Nokia SR and TACACS+ Server Test Topology

As you can see above, R1 (instantiated service router in eve-ng) has port 1/1/3 bridged to the internal Ethernet of the computer running eve-ng so both the router interface and the internal Ethernet are on the same IP subnet allowing connectivity to the TACACS+ server that will be run on the laptop.

To install the TACACS+ software, as eve-ng is built on Ubuntu 16.04, installation is as simple as invoking:
[php]root@m4600:~# apt-get install tacacs+[/php]
The config was then modified to look like below:
[php]root@m4600:~# cat /etc/tacacs+/tac_plus.conf
# shared secret with TACACS client
key = “tac_secret”
# Set where to send accounting records
accounting syslog;
accounting file = /var/log/tac_plus/tac_plus.acct

acl = mgmt_acl {
# regex to allow access hosts from 192.168.1.0/24
permit = 192\.168\.1\.([1-9]|[1-9]\d|1\d{2}|2[0-4]\d|25[0-4])
}

# administrative group, priv-lvl 15 to be mapped to SROS administative profile
group = administrative {
default service = permit
expires = “Jan 1 2020”
acl = mgmt_acl
service = exec {
priv-lvl = 15
}
}
# limited group, priv-lvl 1 to be mapped to SROS limited profile
group = limited {
default service = permit
expires = “Jan 1 2020”
acl = mgmt_acl
service = exec {
priv-lvl = 1
}
}

# our tacacs test accounts
# des password is generated by running tac_pwd on the plaintext
user = testadmin {
member = administrative
login = des JZ1fHFoSp.v/E
# plaintext password = pass
}

user = testlimited {
member = limited
login = des O8ZepJOyIIuYo
# plaintext password = test
}[/php]

A couple of the key things here besides the key which is the shared secret between the TACACS+ server and the router is that there are two groups defined administrative and limited, where the only difference is the priv-lvl. With Cisco platforms, this is what is used for TACACS+ uses during the authorisation stage to tell IOS what access rights a user has. SROS is able to map this to a “profile”.

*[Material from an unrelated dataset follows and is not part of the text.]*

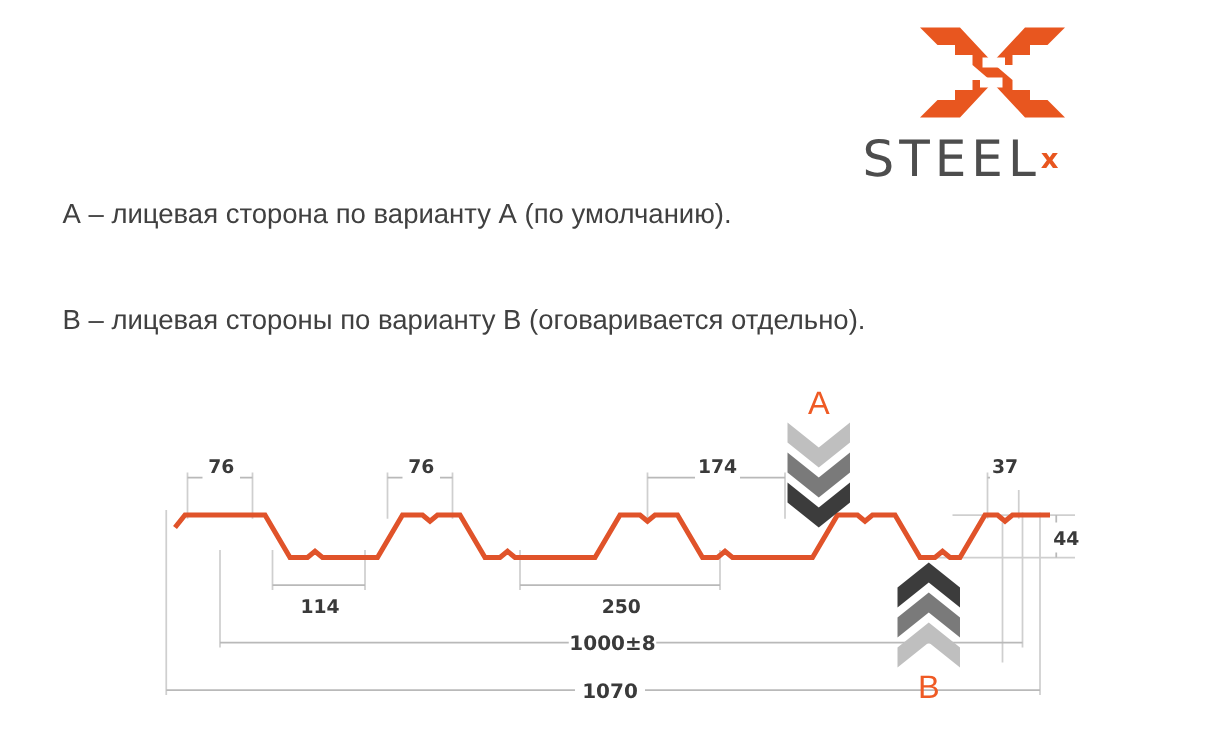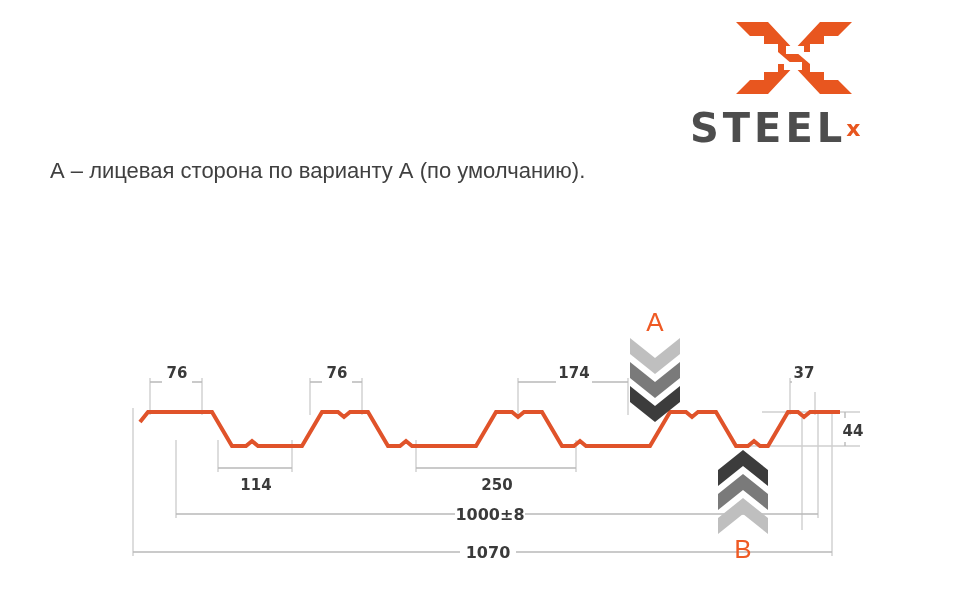"STEEL" .logo-word-text { font-weight: bold -> normal }
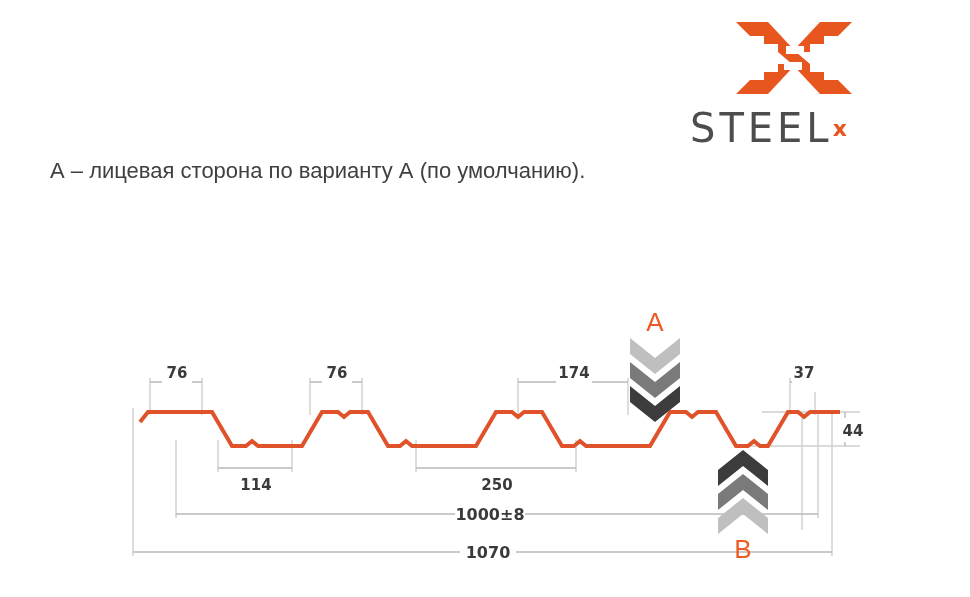"В – лицевая стороны по" div.caption { html: none -> <div>В – лицевая стороны по варианту В (оговаривается отдельно).</div> }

Out of the box, SROS has two built in profiles, administrative (used for most installation and commissioning activities) and default which is somewhat less capable, however it is possible to define specific profiles in line with the roles of your users. In the config above there is a group called limited which will be identified by priv-lvl 1.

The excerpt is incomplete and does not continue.